What does all of this have to do with SeedSigner? Up until our latest version 0.6.0, our releases consisted of our open source software installed within a specific version of the Raspberry Pi Foundation's "Raspberry Pi OS", a full linux operating system. To properly install our software in that environment, the Raspberry Pi OS had to be booted as a part of the installation process, dependencies had to be downloaded and installed, and then our software had to be integrated into the operating system to produce the functionality that SeedSigner users expect. The challenge here is that when you boot an operating system, it becomes a very dynamic environment that makes "reproducibility" very difficult, if not impossible. File system timestamps alone will make reproducibility in that environment infeasible, not to mention the complex results of the unique interactions that individual users will have with an operating system, and the unique artifacts that arise from those interactions (think config files, log files, swap space, OS artifacts, file system artifacts, etc. etc.).

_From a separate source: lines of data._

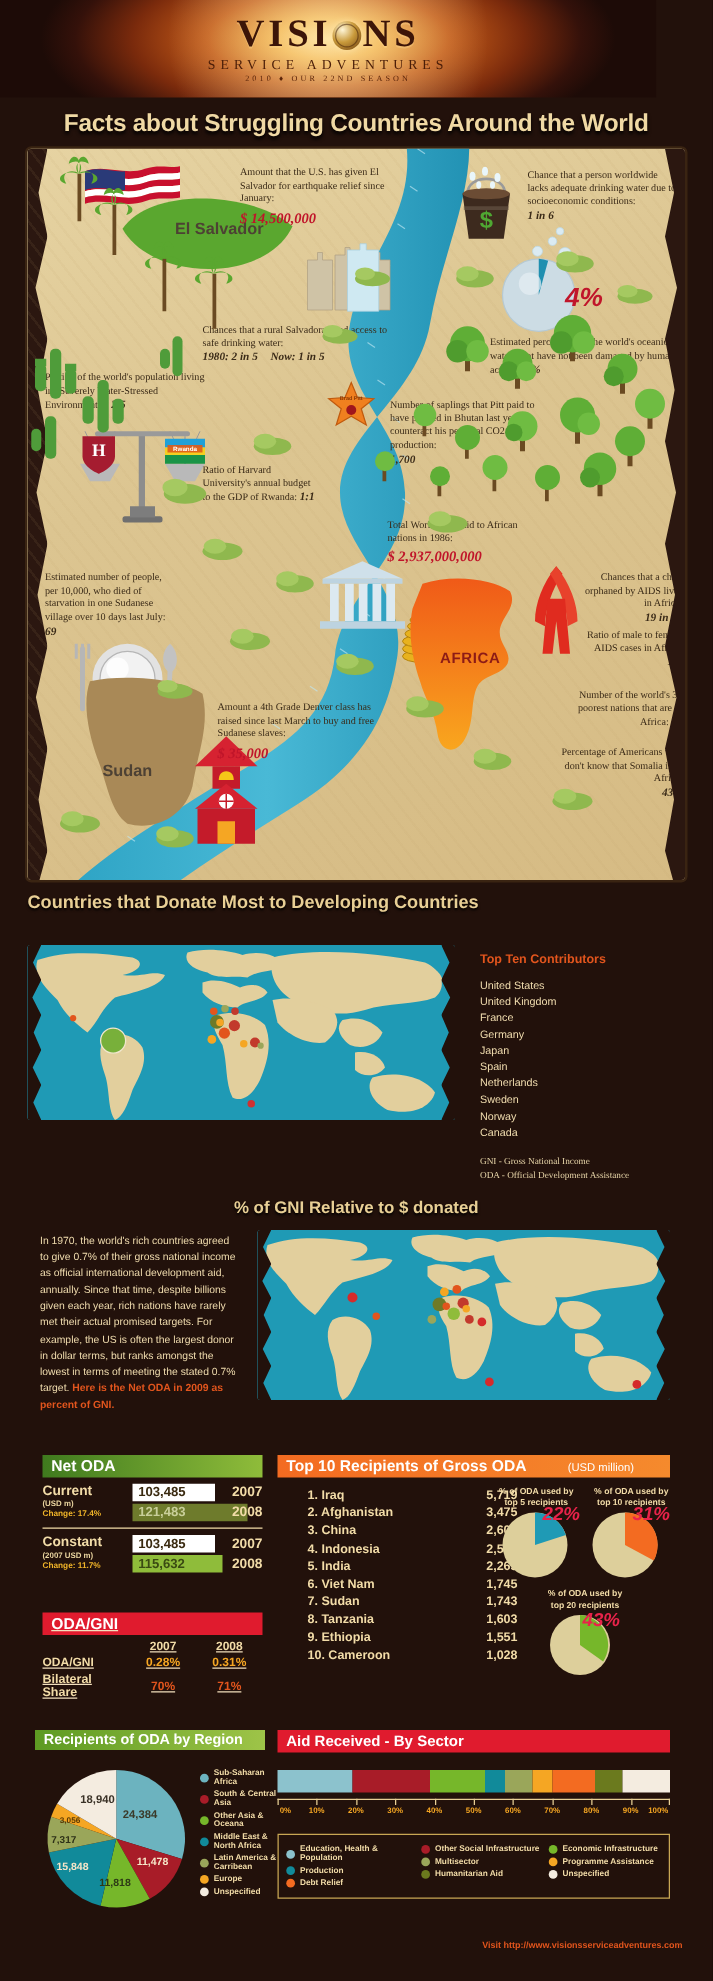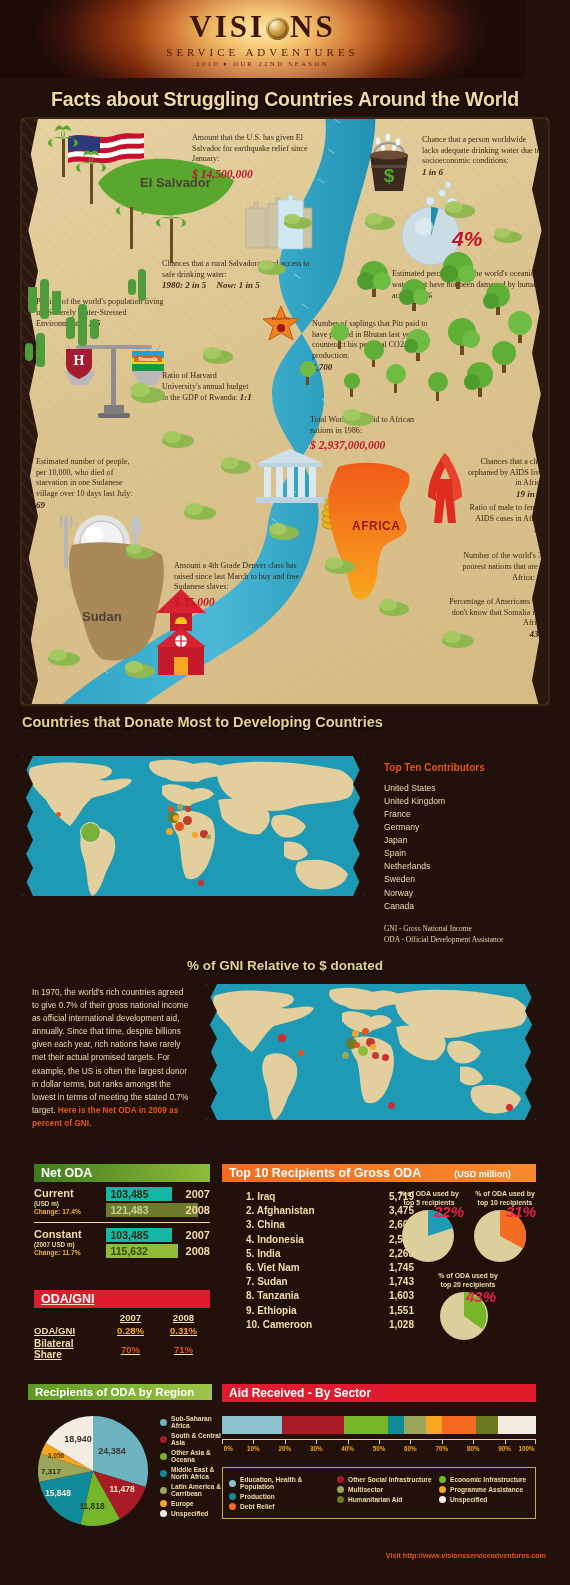--- a/index.html
+++ b/index.html
@@ -86,21 +86,21 @@
   .grn{background:linear-gradient(90deg,#3f7a1e,#8fbc3a);}
   .red{background:#e01b2e;}
   .org{background:linear-gradient(90deg,#f36b21,#f58a2d);}
   .lgrn{background:linear-gradient(90deg,#5d9a22,#9ec448);}
 
   .odarow{display:flex;align-items:center;margin-bottom:2px;}
   .lbl{width:74px;font-size:11px;font-weight:bold;color:#f2dca8;line-height:1.05;}
   .lbl small{display:block;font-size:6.3px;font-weight:bold;color:#e9d49f;margin-top:1px;}
   .lbl .chg{display:block;font-size:6.6px;color:#f0b429;font-weight:bold;margin-top:1px;}
   .valbox{font-size:10.5px;font-weight:bold;padding:1px 5px;color:#3a2a10;}
-  .v2007{background:#14b8a6;width:56px;}
+  .v2007{background:#ffffff;width:56px;}
   .v2008a{background:#6e7b2c;color:#c9cf9a;width:82px;}
   .v2008b{background:#8fbc3a;color:#3a4a12;width:62px;}
   .yr{margin-left:auto;font-size:11px;font-weight:bold;color:#f2dca8;}
 
   .gnitbl{font-size:9.6px;font-weight:bold;}
   .gnitbl td{padding:1px 0;}
   .gnitbl .h{color:#f2dca8;text-align:center;}
   .gnitbl .k{color:#f2dca8;}
   .gnitbl .vv{color:#f5a623;text-align:center;}
   .gnitbl .vv2{color:#e2551d;text-align:center;}
@@ -718,21 +718,21 @@
         <td class="vv2">70%</td>
         <td class="vv2">71%</td>
       </tr>
     </tbody>
       </table>
   </div>
 
   <div style="position:absolute;left:222px;top:1164px;width:314px;">
     <div class="bar-hd org">
       <span>Top 10 Recipients of Gross ODA</span>
-      <span style="font-size:9px;font-weight:bold;padding-left:30px;">(USD million)</span>
+      <span style="font-size:9px;font-weight:normal;padding-left:30px;">(USD million)</span>
     </div>
   </div>
 
   <div class="reclist" style="position:absolute;left:246px;top:1190px;">
     <div class="rw">
         <span class="nm"><span>1.</span> <span>Iraq</span></span>
         <span class="nb">5,719</span>
       </div>
     <div class="rw">
         <span class="nm"><span>2.</span> <span>Afghanistan</span></span>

However... SeedSigner 0.6.0 and its underlying SeedSigner OS are something new and different. With our latest release we are compiling a brand new, customized operating system, from source, with all of our software already integrated into it -- there is no need to "boot" the OS to produce a release, resulting in a much more controlled production process. The program's footprint is also 100x smaller, which works in the favor of reproducibility. But now it comes down to the laborious & exhaustive task of making customized modifications to the compilation routines to remove any timestamps or other "unique" outputs that are produced by that process. I'm told by @DesobedienteTechnologico, the chief architect of SeedSigner OS, that reproducibility should be possible but will take time. But I will also point out that he, along with the rest of us, are volunteers with families and jobs and lives outside of this project that we are all so passionate about. So if reproducibility is in fact possible with SeedSigner OS, I have a strong sense that we'll get there, it just takes time.
Bottom line -- "reproducibility" is a useful way of developing security assurances about a given software program, but the concept still relies on trust in the competence & diligence of the person(s) reviewing & reproducing the software.